I chuckle, shaking my head. "Bird man?"

"He looks like he has brittle, hollow bones."

"That's the one," I say sadly. "Taegan, his partner, is a Helios, and we both noticed our magic seemed stronger one night. Loris theorized that you absorbed Solarius' magic."

"Smart man. I also got Avidor's. Only missing Amryn's now." She drags the stale bread through the broth and takes a large, ungraceful bite, chewing with her mouth partially open. It's endearing, in a way. She sits before me, more God than human, and yet she's probably the least graceful person I've ever met. "That's why I look different, by the way. White hair from Himureal, rotted hands," she holds up her hands, the veins of them black with decay, leading down to solid black fingertips and nailbeds, "from Avidor. I've got a brand of sorts on my chest from Solarius."

"How'd your hair turn white? You've had that magic for a bit."

A dark shadow flashes over her face, and her eyes drop to the ground. "We're not talking about that," she grinds out.

I back off, unwilling to shake the tenuous foundation our conversation has. "How did the others take your transformation?"

"Wanting to know how your brother is, Zeph?" I flush, glad that my beard covers a portion of my cheeks. She catches sight of it and smiles softly. "Despite how you left things, it's okay to ask. He's well," she says. I notice a glimmer in her eyes, a softness that normally isn't there. Her throat is splotchy with a ruddy color.

Is Viola Mistflow, an actual God … flustered? Is she blushing?

"Is he just well, Viola?" I say with a hint of amusement bleeding into my voice.

She levels me with a glare that could take down the strongest of men, and I burst out laughing. "You're together, aren't you?"

"Feels weird to discuss this with you," she says through a full mouth, her hand not holding a chunk of bread rubbing the back of her neck.

I search myself for residual jealousy, for anger at their closeness, and I don't find anything. It's strange. As recently as two or three days ago I felt like Viola was my true love, was my reason for being. I was willing to do or say anything to have her. But now that I know what the real connection between the two of us is those feelings have morphed into respect and admiration of my God.

"I think I'm okay with it. If you're comfortable, that is," I tell her honestly.

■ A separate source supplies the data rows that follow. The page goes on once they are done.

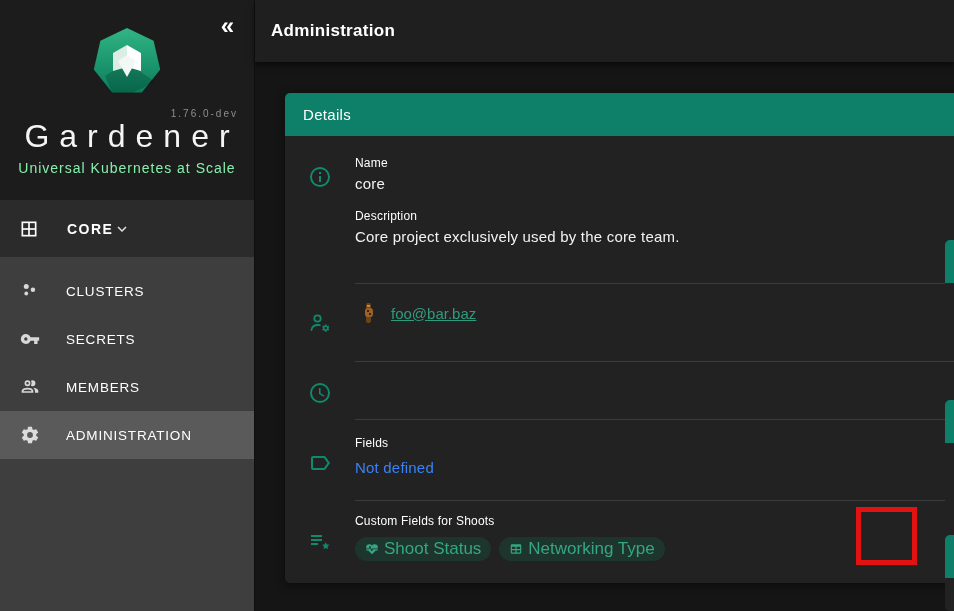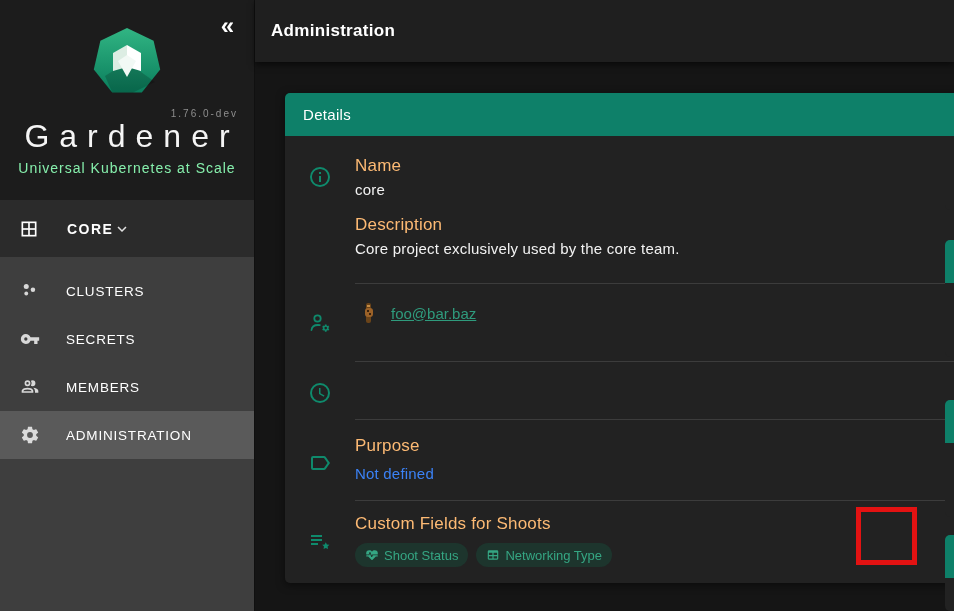--- a/index.html
+++ b/index.html
@@ -46,21 +46,21 @@
   
   .details-card { position:absolute; left:30px; top:31px; width:748px; border-radius:5px;
                   overflow:hidden; box-shadow:0 2px 8px rgba(0,0,0,.5); }
   .card-header { height:43px; background:#0e8069; color:#fff; display:flex; align-items:center;
                  padding:0 18px; font-size:15px; letter-spacing:.3px; }
   .card-body { background:#222222; }
 
   .sect { position:relative; }
   .sect .icon-col { position:absolute; left:0; width:70px; display:flex; justify-content:center; }
   .t-ico { width:24px; height:24px; color:#0f8a6c; }
-  .label { font-size:17px; color:#fdba74; letter-spacing:.2px; }
+  .label { font-size:12px; color:#ffffff; letter-spacing:.2px; }
   .value { font-size:15px; color:#f2f2f2; margin-top:5px; letter-spacing:.2px; }
   .value.muted { color:#3b82f6; }
   .textcol { padding-left:70px; padding-right:80px; }
   .action-btn { position:absolute; right:25px; background:none; border:none; cursor:pointer;
                 color:#e8e8e8; width:22px; height:22px; padding:0; }
   .action-btn svg { width:20px; height:20px; }
   .divider { height:1px; background:rgba(255,255,255,.12); margin-left:70px; }
 
   .sect-namedesc { height:147px; }
   .sect-namedesc .icon-col { top:29px; }
@@ -85,21 +85,21 @@
   .sect-purpose .icon-col { top:31px; }
   .f-purpose { padding-top:16px; }
   .f-purpose .value { margin-top:9px; }
   .btn-edit-purpose { top:42px; }
 
   .sect-custom { height:82px; }
   .sect-custom .icon-col { top:29px; }
   .f-custom { padding-top:13px; }
   .chips { display:flex; gap:8px; margin-top:9px; }
   .chip { display:inline-flex; align-items:center; gap:5px; height:24px; padding:0 10px;
-          border-radius:12px; background:#1d352d; color:#35a683; font-size:13px; cursor:pointer; }
+          border-radius:12px; background:#1d352d; color:#35a683; font-size:17px; cursor:pointer; }
   .chip svg { width:14px; height:14px; }
   .btn-gear { top:20px; right:21px; width:28px; height:28px; }
   .btn-gear svg { width:26px; height:26px; }
 
   
   .red-highlight { position:absolute; left:601px; top:445px; width:61px; height:58px;
                    border:5px solid #e31212; pointer-events:none; z-index:5; }
 
   
   .sliver { position:absolute; left:690px; width:9px; border-radius:5px 0 0 5px; overflow:hidden; }
@@ -272,21 +272,21 @@
           <div class="divider"></div>
 
           <div class="sect sect-purpose">
             <div class="icon-col">
               <svg class="t-ico" viewBox="0 0 24 24" fill="currentColor">
                 <path d="M16,17H5V7H16L19.55,12M17.63,5.84C17.27,5.33 16.67,5 16,5H5A2,2 0 0,0 3,7V17A2,2 0 0,0 5,19H16C16.67,19 17.27,18.66 17.63,18.15L22,12L17.63,5.84Z"></path>
               </svg>
             </div>
             <div class="textcol">
               <div class="f-purpose">
-                <div class="label">Purpose</div>
+                <div class="label">Fields</div>
                 <div class="value muted">Not defined</div>
               </div>
             </div>
             <button class="action-btn btn-edit-purpose">
               <svg viewBox="0 0 24 24" fill="currentColor">
                 <path d="M20.71,7.04C21.1,6.65 21.1,6 20.71,5.63L18.37,3.29C18,2.9 17.35,2.9 16.96,3.29L15.12,5.12L18.87,8.87M3,17.25V21H6.75L17.81,9.93L14.06,6.18L3,17.25Z"></path>
               </svg>
             </button>
           </div>
           <div class="divider"></div>

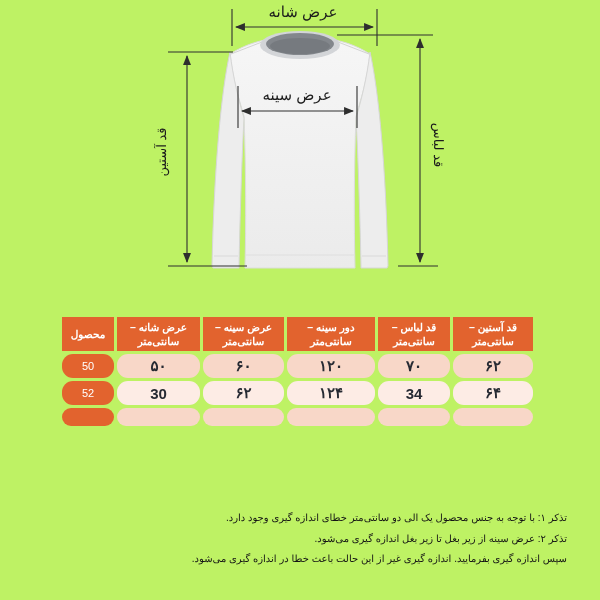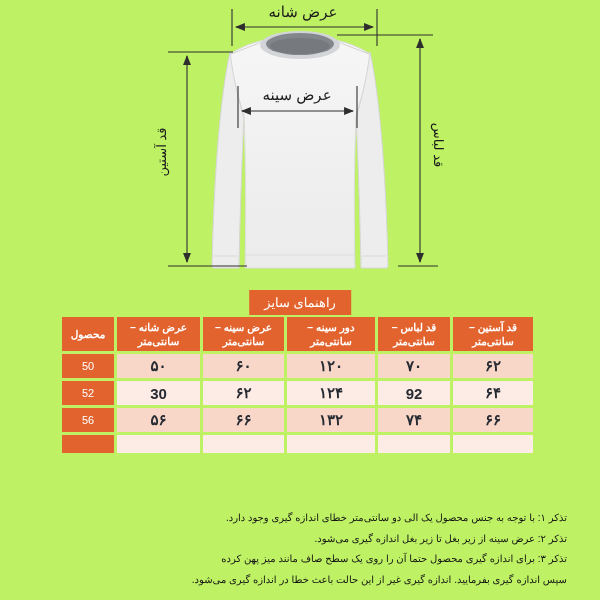--- a/index.html
+++ b/index.html
@@ -25,21 +25,21 @@
     table-layout:fixed;
   }
   .size-table th, .size-table td { text-align:center; vertical-align:middle; padding:0 2px; }
   .size-table thead th {
     background:var(--accent, #e2632e); color:#ffffff;
     font-size:10.5px; font-weight:bold; height:34px; direction:rtl;
   }
   .size-table thead th .h1, .size-table thead th .h2 { display:block; line-height:14px; white-space:nowrap; }
   .size-table tbody td {
     height:24px; font-size:15px; font-weight:bold;
-    color:var(--value-text, #262a33); direction:rtl;
+    color:var(--value-text, #262a33); direction:rtl;border-radius:11px;
   }
   .size-table tbody td.sz {
     background:var(--accent, #e2632e); color:#ffffff;
     font-size:11px; font-weight:normal;
   }
   .size-table tbody tr:nth-child(odd) td:not(.sz)  { background:var(--pink-dark, #f8d7c8); }
   .size-table tbody tr:nth-child(even) td:not(.sz) { background:var(--pink-light, #fdece5); }
   .size-table tbody tr.empty td { height:18px; }
 
   .notes {
@@ -113,21 +113,20 @@
     </g>
 
     <g>
       <line class="tick" x1="337" y1="35" x2="433" y2="35"></line>
       <line class="tick" x1="398" y1="266" x2="438" y2="266"></line>
       <line class="dl" x1="420" y1="39" x2="420" y2="262"></line>
       <text class="dim-label" x="434" y="145" text-anchor="middle" font-size="13" transform="rotate(90 434 145)">قد لباس</text>
     </g>
   </svg>
 
-  <div class="size-title">راهنمای سایز</div>
 
   <table class="size-table">
     <colgroup>
       <col style="width:52px">
         <col style="width:83px">
         <col style="width:81px">
       <col style="width:88px">
         <col style="width:72px">
         <col style="width:80px">
     </colgroup>
@@ -163,42 +162,33 @@
         <td>۶۰</td>
         <td>۱۲۰</td>
         <td>۷۰</td>
         <td>۶۲</td>
       </tr>
       <tr>
         <td class="sz">52</td>
         <td>30</td>
         <td>۶۲</td>
         <td>۱۲۴</td>
-        <td>92</td>
+        <td>34</td>
         <td>۶۴</td>
-      </tr>
-      <tr>
-        <td class="sz">56</td>
-        <td>۵۶</td>
-        <td>۶۶</td>
-        <td>۱۳۲</td>
-        <td>۷۴</td>
-        <td>۶۶</td>
       </tr>
       <tr class="empty">
         <td class="sz"></td>
         <td></td>
         <td></td>
         <td></td>
         <td></td>
         <td></td>
       </tr>
     </tbody>
   </table>
 
   <div class="notes" dir="rtl">
     <div class="note-line">تذکر ۱: با توجه به جنس محصول یک الی دو سانتی‌متر خطای اندازه گیری وجود دارد.</div>
     <div class="note-line">تذکر ۲: عرض سینه از زیر بغل تا زیر بغل اندازه گیری می‌شود.</div>
-    <div class="note-line">تذکر ۳: برای اندازه گیری محصول حتما آن را روی یک سطح صاف مانند میز پهن کرده</div>
     <div class="note-line">سپس اندازه گیری بفرمایید. اندازه گیری غیر از این حالت باعث خطا در اندازه گیری می‌شود.</div>
   </div>
 
 </div>
 
 </body></html>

"We were good until I left. I'm not sure if we will be once I get back to him. He knew something like this was going to happen, and I thought I knew better." She pulls her legs up and rests her arms on her knees. "Fuck, he's going to be furious at me."

"Why did you come?"

"I needed to know why Himureal was banished in the first place. The journals of the high priests didn't add up, and I knew something was missing. I felt like we couldn't bring the other Gods back without knowing for sure."

I relax my legs and cross my arms over my chest loosely. "And what did you find out?"

"According to his own words and some of the information from the two journals we have, Himureal appears to have been the wronged party when he was banished. But that time in isolation must have messed with his head." She closes her eyes and leans her head back against the cot she's been sleeping on. "And the worst part is that what I learned doesn't help me decide how to move forward. I broke his heart for nothing." She says the last words like a curse under her breath.

"You broke who's heart?"

"Mace's. Or, probably. I'm sure he'll be devastated that right after he tells me he loves me I run off and don't come back."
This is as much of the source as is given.